Silvascincus tryoni, the Border Ranges blue-spectacled skink or forest skink, is a species of lizard in the family Scincidae. It is endemic to the McPherson Range bordering New South Wales and Queensland, Australia.

Etymology

The specific name, tryoni, is in honor of English scientist Henry Tryon (1856–1943).

Description

This species can grow to 104 mm (4.1 in) in snout–vent length. It has well-defined, dark transverse dorsal markings on light to mid-brown background.

Reproduction

Silvascincus tryoni is viviparous. A female measuring 100 mm (3.9 in) in snout–vent length and 189 mm (7.4 in) in total length gave birth to five young measuring 33–35 mm (1.3–1.4 in) in snout–vent length.

Habitat and conservation

Silvascincus tryoni occurs in highland closed subtropical rainforest at elevations of 760–1,100 m (2,490–3,610 ft) above sea level.
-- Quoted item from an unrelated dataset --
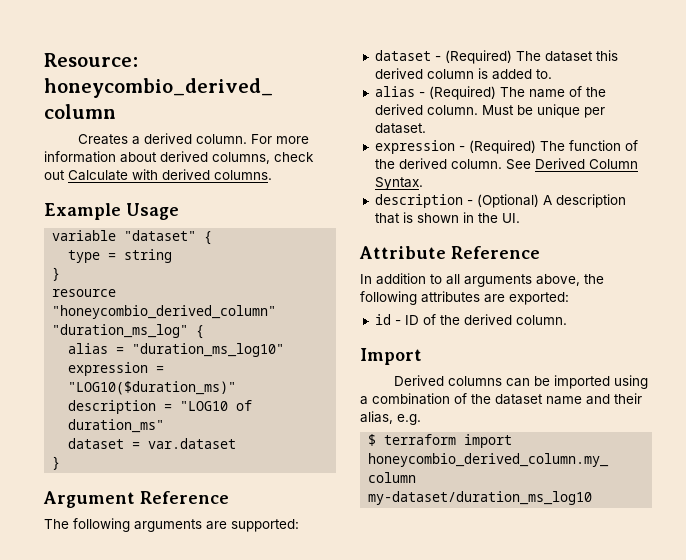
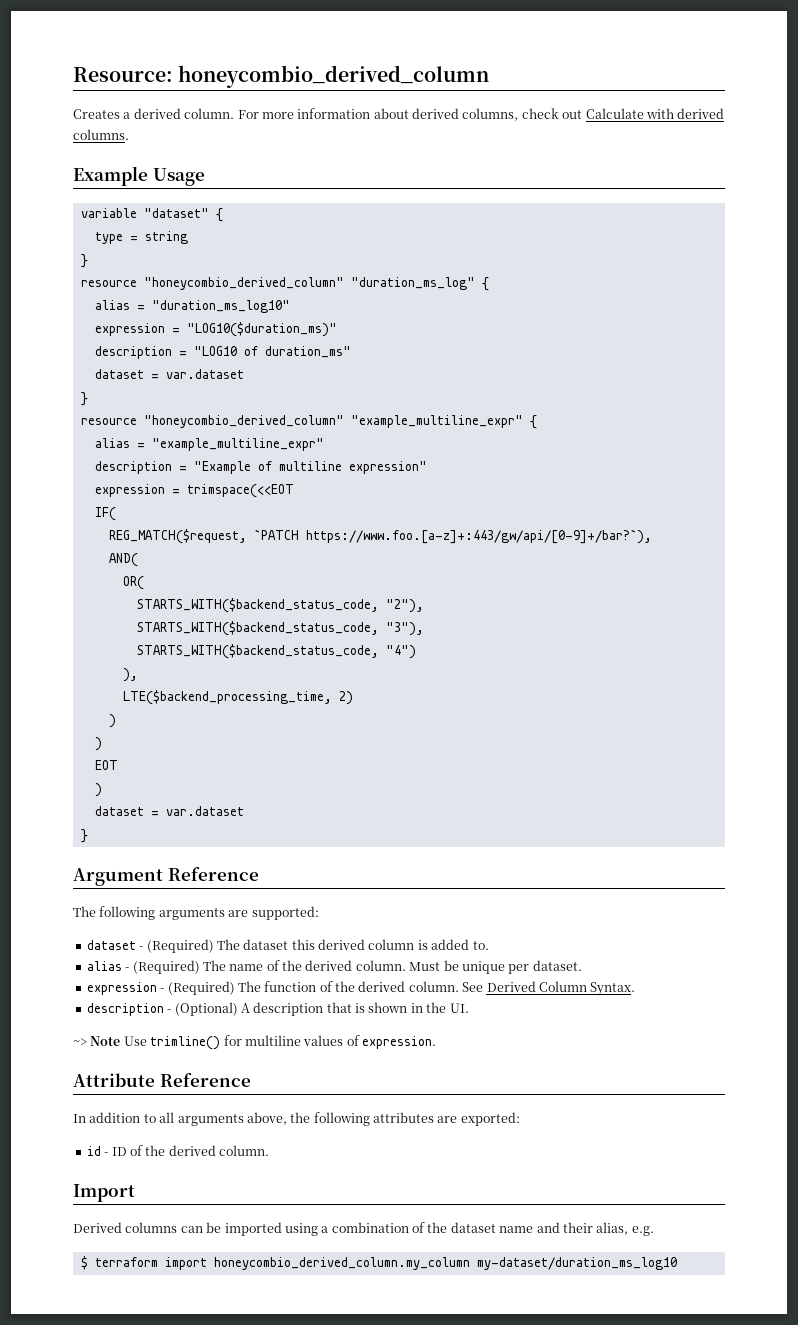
(61, 463) none -> [80,415,537,429] [94,438,324,451] [94,461,427,474] [94,484,294,498] [94,507,116,521] [108,529,652,544] [108,553,138,567] [122,576,144,590] [136,598,424,613] [136,621,424,636] [136,644,416,659] [122,668,138,682] [122,690,353,705] [108,714,116,728] [94,737,102,751] [94,760,118,770] [94,783,102,797] [94,806,244,816] [80,829,88,843] // resource "honeycombio_derived_column" "example_multiline_expr" { // alias = "example_multiline_expr" // description = "Example of multiline expression" // expression = trimspace(<<EOT // IF( // REG_MATCH($request, `PATCH https://www.foo.[a-z]+:443/gw/api/[0-9]+/bar?`), // AND( // OR( // STARTS_WITH($backend_status_code, "2"), // STARTS_WITH($backend_status_code, "3"), // STARTS_WITH($backend_status_code, "4") // ), // LTE($backend_processing_time, 2) // ) // ) // EOT // ) // dataset = var.dataset // }
(520, 218) none -> [73,1035,436,1050] // ~> Note Use trimline() for multiline values of expression.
Specimens have been found on logs and rocks, under decayed logs, and sunning at the base of a hollow giant stinging tree Dendrocnide excelsa. When disturbed, they seek refuge under rocks and logs.

Silvascincus tryoni might be at least locally common. Its range is small but coincides, perhaps entirely, with protected areas, including Lamington and Border Ranges National Parks. It is unlikely to be facing any major threats.